LP rooms are very clean too from photo's i have seen and reports from visitors..

quote

:If the regulations do not allow the LP’s to compete at all (required radiation), they are doomed.

>so what is this dream..weed is gonna be deregulated and LPs will not be allowed in because they will have to irradiate..??

who is gonna make these "regulations"...?
 

CalyxCrusher

Well-Known Member
i would like to be wrong so you guys vwould all be right about how lousy they are..but HC QA appears to be a recipe for failure...

even if grown well
This is exactly the main issue that will give mom n pops a hard time too sadly.

It is regulated, they have to irradiate. For good reason, too. Remember the one with legionnaires in the cooling water?
They don't HAVE to irradiate in the sense that it's mandated by HC. However the allowable levels have been set so low the only way to achieve them is to nuke the product, thereby ruining it. Legal US states don't do it and the companies that operate there aren't losing money to the tune of hundreds of millions on a quarterly basis nor are there masses of people getting sick.
 

cannadan

Well-Known Member
we all knew HC had made it impossible to pass QA...that's why there should have been mass withdrawals of all applications to become lp's and medical patients would have been able....thru the courts.... to force health Canada to change the QA, in order for only portions of the crop to become irradiated ...portions for those with compromised immune systems... the rest would pass QA without irradiation as long as some guide lines were followed and poisons not detected.
And as far as rec goes...they could have had another complete set of requirements,for cannabis intended to be smoked or eaten...
We all know as well Health Canada intentionally sabotaged the whole deal....which was harpie's happiest hour.....

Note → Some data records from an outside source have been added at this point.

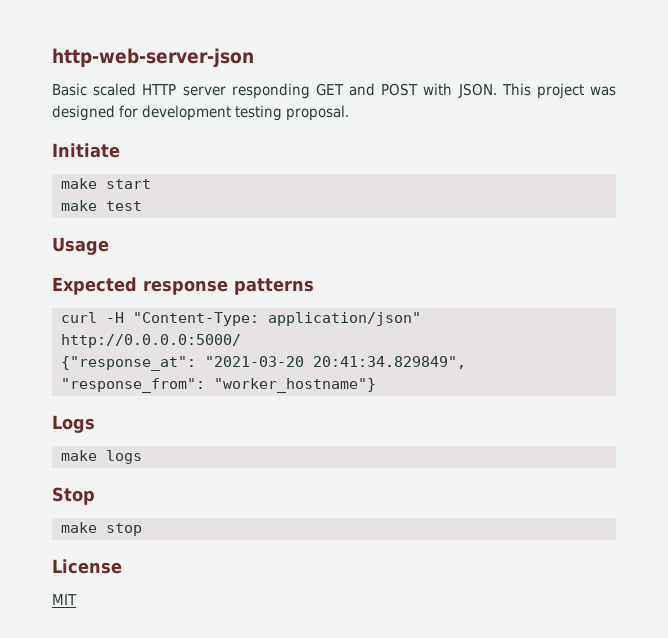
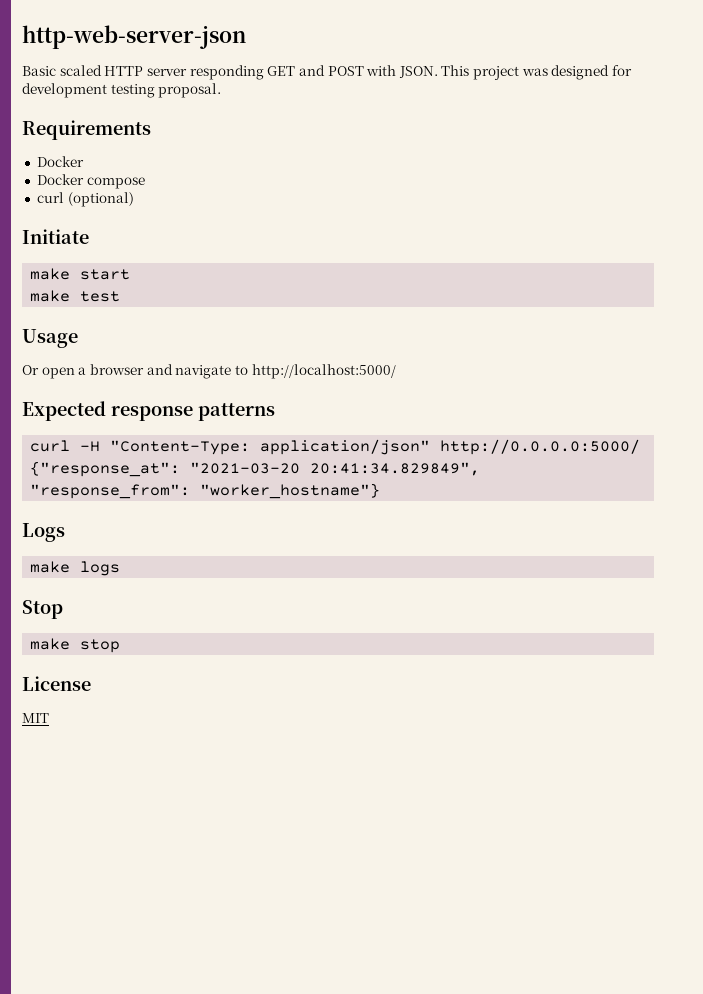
+ Requirements
+ Docker
+ Docker compose
+ curl (optional)
+ Or open a browser and navigate to http://localhost:5000/

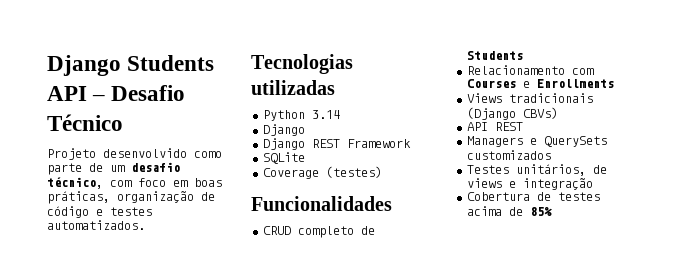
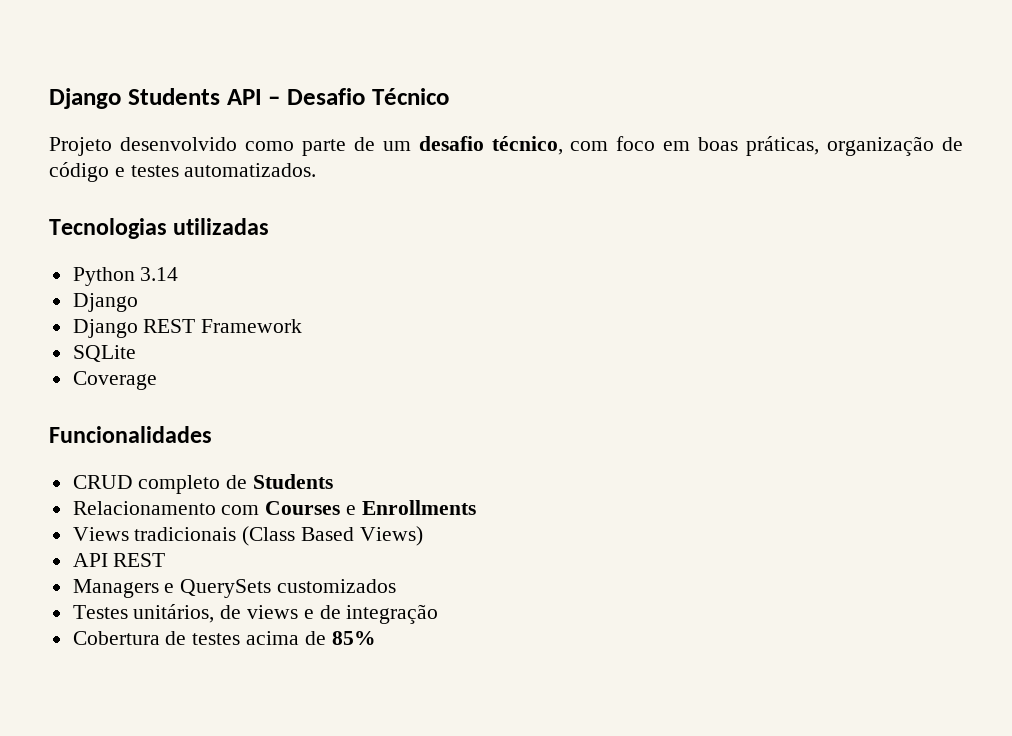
- Coverage (testes)
+ Coverage
- Views tradicionais (Django CBVs)
+ Views tradicionais (Class Based Views)
- Testes unitários, de views e integração
+ Testes unitários, de views e de integração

Harpie and HC should still be held accountable for what they did...everything from the intentional mail out to the impossible to pass standards...
 

oopsididit

Well-Known Member
great post above

thing is HC doesn't care about cannabis or you and the more walls they put in front the happier they are

please never forget they wanted to nuke med grows..they still do
hey I have a question why does it matter if there was legionnaires in the water it's not like when you smoke the weed you're going to get legionnaires?


I use water from the lake and I bet it has all kinds of s*** in it
 

Freedom seed

Well-Known Member
It was actually a mist from the cooling tower that fell on the surrounding neighbourhood. Cooling water is treated as a low risk product, in the way the piping is designed. It is almost certain there was a leak in the system somewhere inside that building.

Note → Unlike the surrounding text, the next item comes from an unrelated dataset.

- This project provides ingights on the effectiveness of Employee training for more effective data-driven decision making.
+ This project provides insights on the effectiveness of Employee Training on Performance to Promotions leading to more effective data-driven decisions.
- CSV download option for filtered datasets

Lake water has lots of competition in it. Certainly a few pathogens too. What about soil?

This is the way I see it:

Industrial environment - sterilize that shit, increased risk of pathogens.

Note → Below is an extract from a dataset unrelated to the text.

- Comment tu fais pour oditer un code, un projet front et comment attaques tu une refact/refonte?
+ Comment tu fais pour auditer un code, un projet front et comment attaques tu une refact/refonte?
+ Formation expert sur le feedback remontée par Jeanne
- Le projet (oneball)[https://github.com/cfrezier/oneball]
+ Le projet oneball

Anything else - similar to buying zucchini at the farmers market, educate yourself as a consumer.

Required sterilization - unnecessary government oversight (except industrial), if required by immune compromised individuals can easily be accomplished with any weed in any kitchen using much simpler, safer methods.
 

cannabineer

Ursus marijanus
This is exactly the main issue that will give mom n pops a hard time too sadly.


They don't HAVE to irradiate in the sense that it's mandated by HC. However the allowable levels have been set so low the only way to achieve them is to nuke the product, thereby ruining it. Legal US states don't do it and the companies that operate there aren't losing money to the tune of hundreds of millions on a quarterly basis nor are there masses of people getting sick.
Does irradiation ruin it? Link please?